Protest gegen Abholzungen in Kiel
Protest gegen Abholzungen in Kiel
Die drei Umweltgruppen, die seit langem mit der Stadt verhandeln geben dann auch ihrer Enttäuschung in einer Presseerklärung Ausdruck:
Bürgerbeteiligung gerät zur Farce: Kiel verpasst Chance auf modernes Waldkonzept
Innerhalb weniger Minuten beschloss der Innen- und Umweltausschuss am 01. April ein neues Waldkonzept. Damit dürfen weiterhin ökologisch wertvolle Flächen mit hohem Freizeitwert für die Bürger intensiv abgeholzt werden. Die Ergebnisse vorheriger Gespräche und Vereinbarungen mit den Naturschutzverbänden wurden ignoriert. BUND und AGF/NABU fühlen sich verschaukelt und fragen sich, ob eine Zusammenarbeit mit der Stadt Kiel in Zukunft möglich ist.
„Die Stadt hat immer wieder behauptet, die Öffentlichkeit und die Naturschutzverbände an der Ausarbeitung des Waldkonzeptes zu beteiligen.* Entgegen früherer Absprachen hat die Verwaltung nun in einer Nacht- und Nebelaktion eine völlig andere Vorlage ausgearbeitet und durch den Umweltausschuss gepeitscht“, empört sich Tobias Langguth, Diplom-Biologe und Referent für Naturschutz beim BUND-Landesverband Schleswig-Holstein.
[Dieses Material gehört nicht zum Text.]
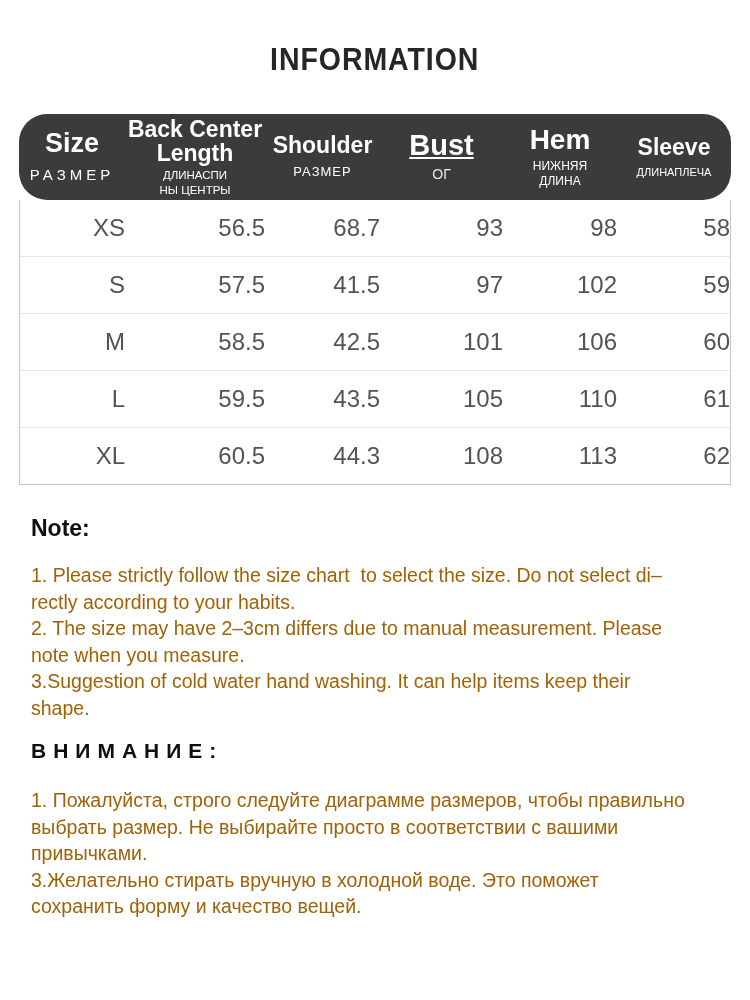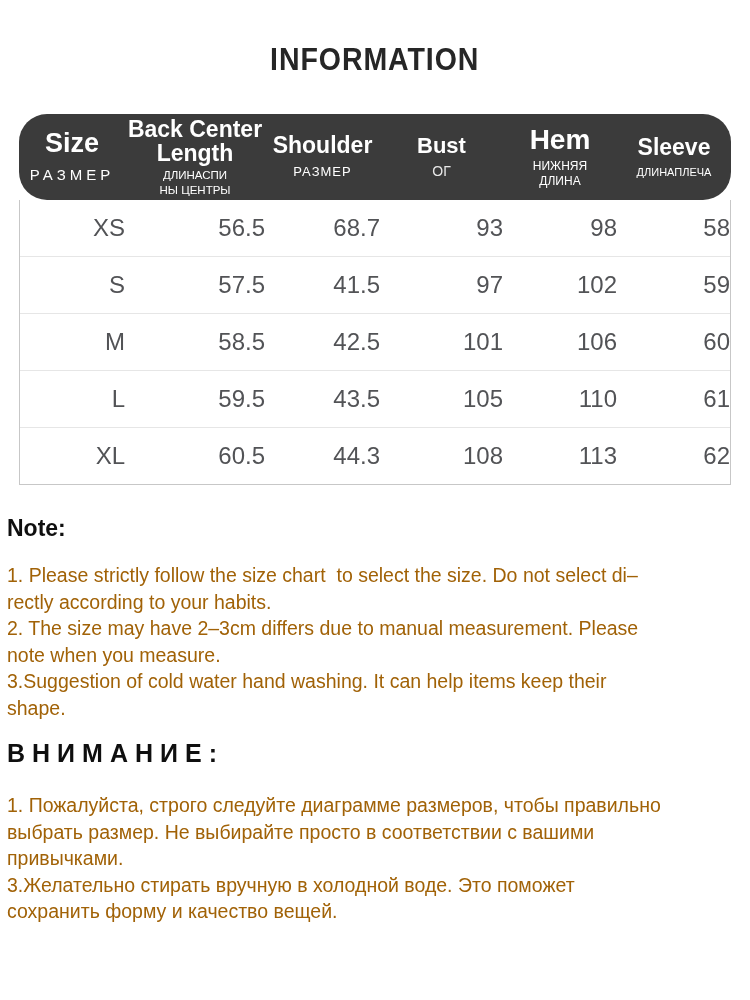--- a/index.html
+++ b/index.html
@@ -69,7 +69,7 @@
   .col-bcl .en { font-size: 23px; }
   .col-bcl .ru { font-size: 11.5px; margin-top: 3px; }
   .col-shoulder .ru { font-size: 13px; letter-spacing: 1px; margin-top: 7px; }
-  .col-bust .en { font-size: 22px; }
+  .col-bust .en { font-size: 29px; text-decoration: underline; }
   .col-bust .ru { font-size: 14px; font-weight: normal; color: #e8e8e8; margin-top: 6px; }
   .col-hem .en { font-size: 28px; }
   .col-hem .ru { font-size: 12px; margin-top: 4px; }

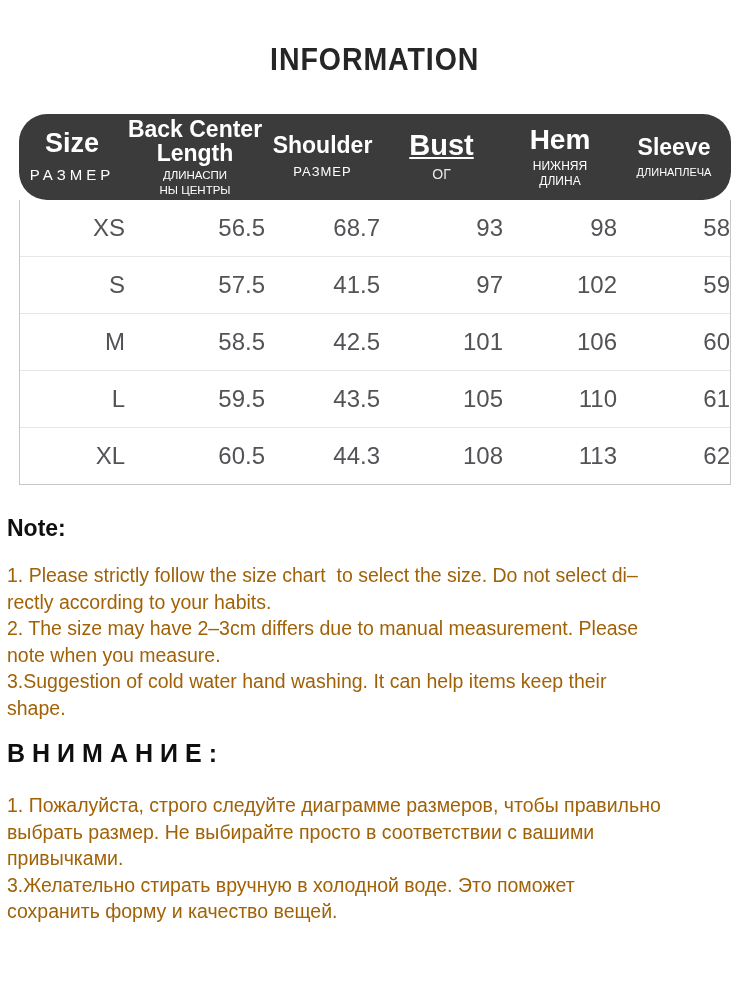--- a/index.html
+++ b/index.html
@@ -94,7 +94,7 @@
 
   
   .notes {
-    margin: 30px 38px 0 7px;
+    margin: 30px 38px 0 31px;
   }
   .note-heading {
     font-size: 23px;

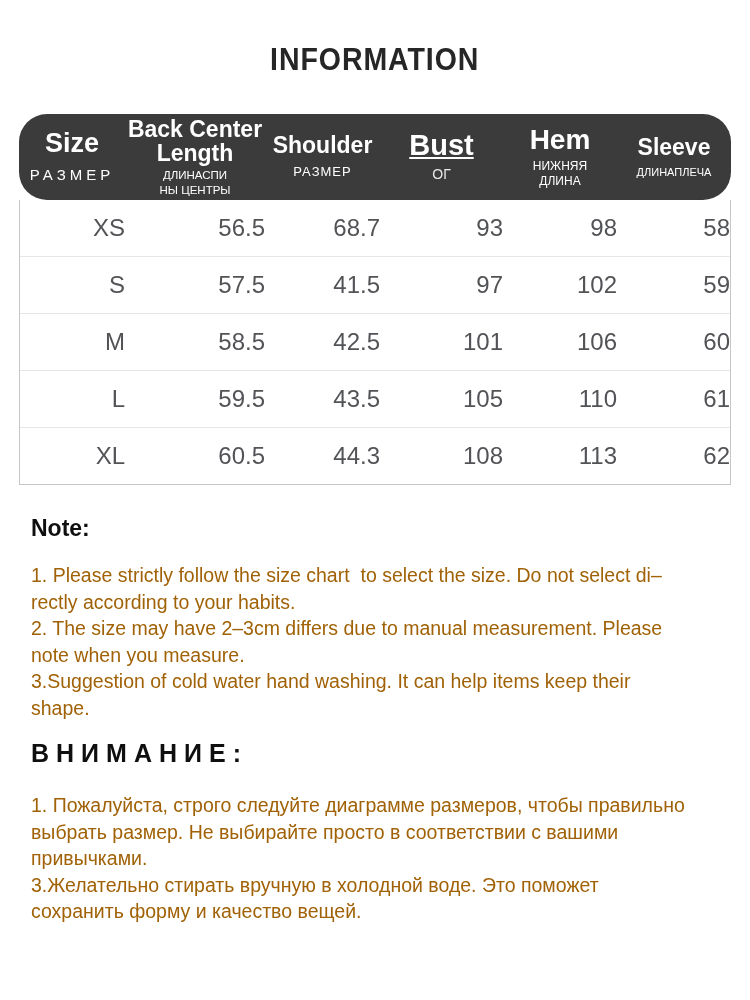--- a/index.html
+++ b/index.html
@@ -110,7 +110,7 @@
     white-space: pre-line;
   }
   .attention-heading {
-    font-size: 25px;
+    font-size: 21px;
     font-weight: bold;
     letter-spacing: 7px;
     color: #0f0f0f;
„Dass die Stadt argumentiert, man habe sich eben nicht einigen können, setzt dem Ganzen die Krone auf. Im Gegenteil: Unter Leitung des renommierten Waldexperten Dr. Lutz Fähser wurden in einer erst Anfang des Jahres gegründeten gemeinsamen Arbeitsgruppe zuletzt große Fortschritte erzielt. Es gab deutliche Annäherungen und die klare Abmachung, dass nun ein gemeinsamer Rahmen für eine Beschlussvorlage ausgearbeitet wird. Abgestimmte Protokolle halten dies fest.“ ergänzt Dr. Gerrit Peters von der Arbeitsgruppe Fledermausschutz (AGF).
Diese Vereinbarung wurde jedoch unvermittelt, ohne die Naturschutzverbände zu informieren oder Gründe zu nennen, aufgekündigt. Das Konzept der Verwaltung weicht erheblich von den gemeinsam erarbeiteten Zielsetzungen ab, insbesondere der weitestgehenden Einstellung der forstlichen Bewirtschaftung, zugunsten der Erholungs-, Umwelt- und Schutzfunktionen des Kieler Waldes. Den Naturschutzverbänden zufolge wäre dies kostenneutral möglich.
„Wenn Bürgermeister Todeskino dieses Vorgehen wirklich für einen ‚gelungenen Dialog‘ hält, dann haben wir große Zweifel, ob die Stadt Kiel Bürgerbeteiligung und die Einbeziehung von Interessengruppen wirklich ernst meint und überhaupt versteht. Hier wurde mühsam aufgebautes Vertrauen verspielt. Die Naturschutzverbände haben der Verwaltung mit viel Fachwissen zugearbeitet, um ein zukunftsweisendes Waldkonzept für Kiel zu entwickeln: Wir haben die offene Hand gereicht, sie wurde uns brüsk weggeschlagen“, stellt Langguth ernüchtert fest.